Illegals’ Tax Deal Could Kill Bill
By Charles Hurt
The long-fought Senate immigration bill that opponents say grants amnesty to 10 million illegal aliens is unconstitutional and appears headed for certain demise, Senate Republicans now say.
A key feature of the Senate bill is that it would make illegals pay back taxes before applying for citizenship, a requirement that supporters say will raise billions of dollars in the next decade.
There’s just one problem: The U.S. Constitution specifically prohibits revenue-raising legislation from originating in the Senate.
“All bills for raising revenue shall originate in the House of Representatives,” according to the “origination clause” in Article I, Section 7.Republicans — including the bill’s supporters — say this will kill the bill, and Senate Majority Leader Bill Frist says he’s offered a simple solution. He wants to attach the immigration bill to a tax bill that has already passed the House. It would then proceed as planned to a “conference committee,” where negotiators from the House and Senate hammer out differences between the two chambers’ immigration bills.

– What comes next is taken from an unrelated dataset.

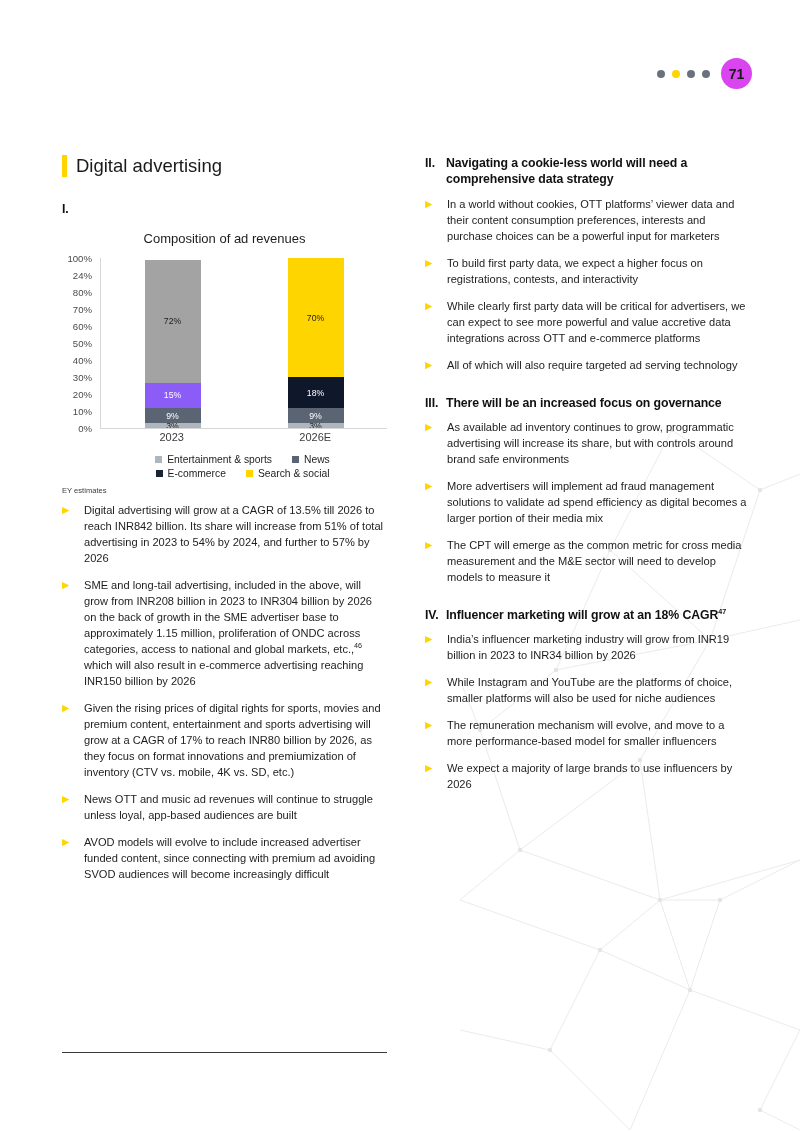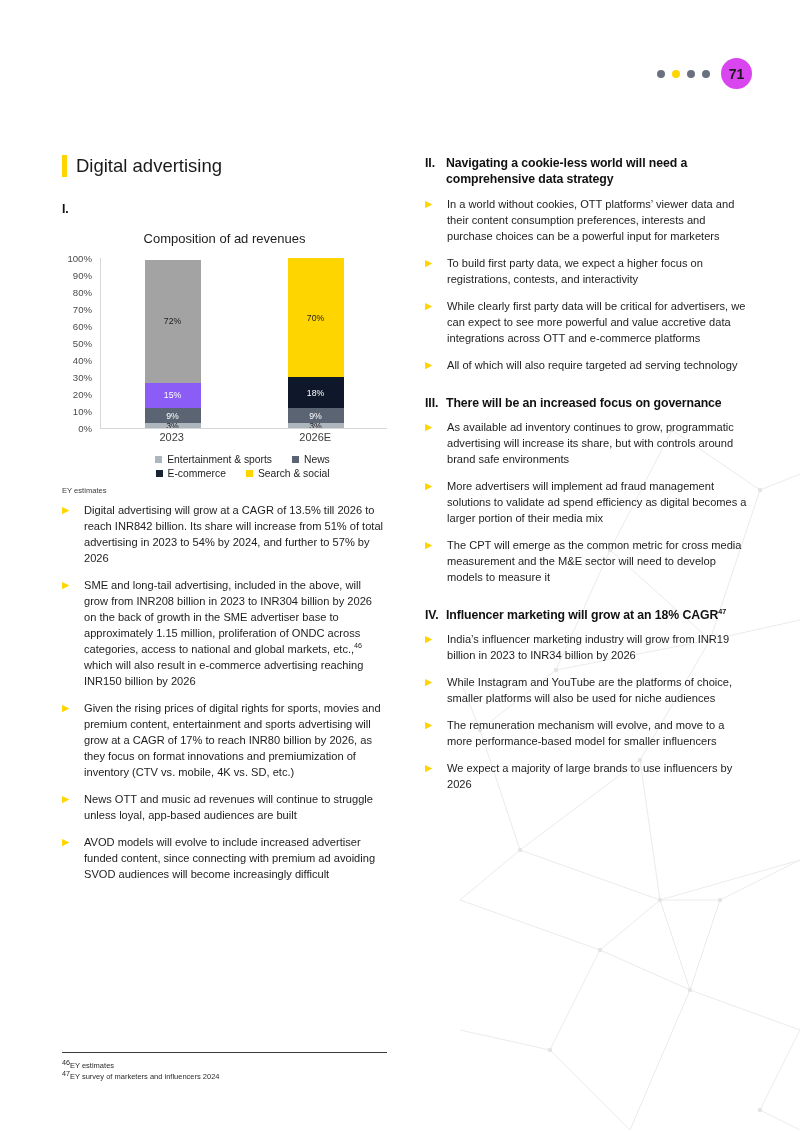"90%" div.y-label { text: 90% -> 24% }
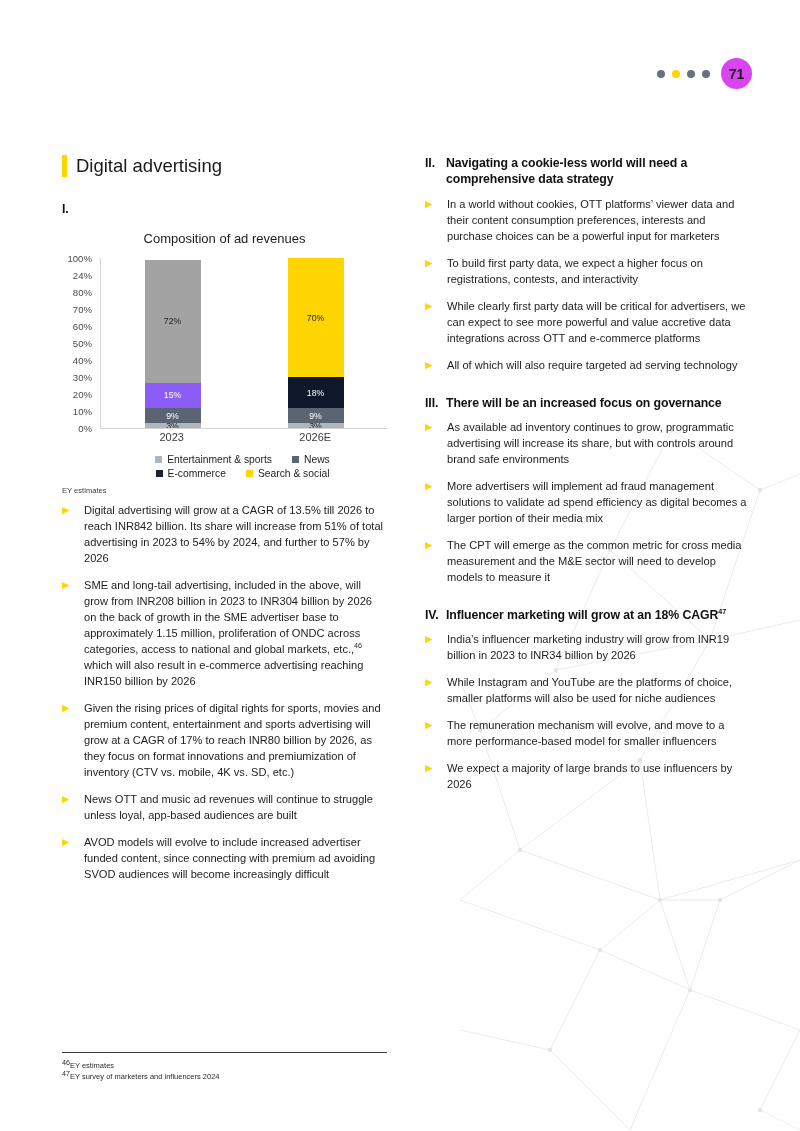"46EY estimates" div { html: <div> <div><sup>46</sup>EY estimates</div> <div><sup>47</sup>EY survey of marketers and influencers 2024</div> </div> -> none }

“This is a procedural issue that we could overcome,” said Carolyn Weyforth, spokeswoman for Mr. Frist.
But Minority Leader Harry Reid won’t go along with that fix. His office said yesterday that the concerns raised by Mr. Frist and House Republicans are “technical in nature” and can be ignored.
“If Republicans are serious about enacting comprehensive immigration reform, I’ve got a deal for them,” spokesman Jim Manley said. “All they have to do is nothing. Just let the House and Senate bills go to conference and let the conferees work their will.”
The bill as written, however, will never make it to conference, Republicans say. Under House rules, any member can introduce a “blue-slip resolution” to return the legislation to the Senate. And although there are plenty of House conservatives eager to kill the Senate bill any way they can, Hill staffers say it would likely be done based on “policy-blind constitutional issues.”
“If there is a blue-slip issue, it is not about policy,” said one House aide familiar with the matter. “It’s about procedure and the House’s prerogative to uphold the United States Constitution.”
While most Americans agree that immigration reform is needed, the Senate bill raises serious issues about how much Congressional leadership favors following the U.S. Constitution, the basis of our republic.
Harry Reid may not think Article 1, Section 7 of the constitution is a big deal, but if the Senate leadership does not care about simple tax revenue rules in the constitution, how much more respect for the constitution could the leadership really have? The constitution is the basis of our republic, it is the base of our laws and our way of life. Even the simplest clause must be followed if we are to pass the freedom our constitution gives us to our grandchildren.
James Madison once said:
I believe there are more instances of the abridgement of freedom of the people by gradual and silent encroachments by those in power than by violent and sudden usurpations.
I believe Madison is right. Attaching a tax revenue amendment to the Senate bill is in my opinion, a gradual and silent encroachment into unlawful territory forbidden by our constitution. If the tax bill is allowed to stay in the bill as originally created, the Congress will not only have shown the American people the constitution means nothing, but will have denounced the American way of life and everything the founding fathers stood for. This usurpation of government power must not be tolerated. Republican Party leadership must seize this opportunity to uphold the constitutional principles our nation was founded on.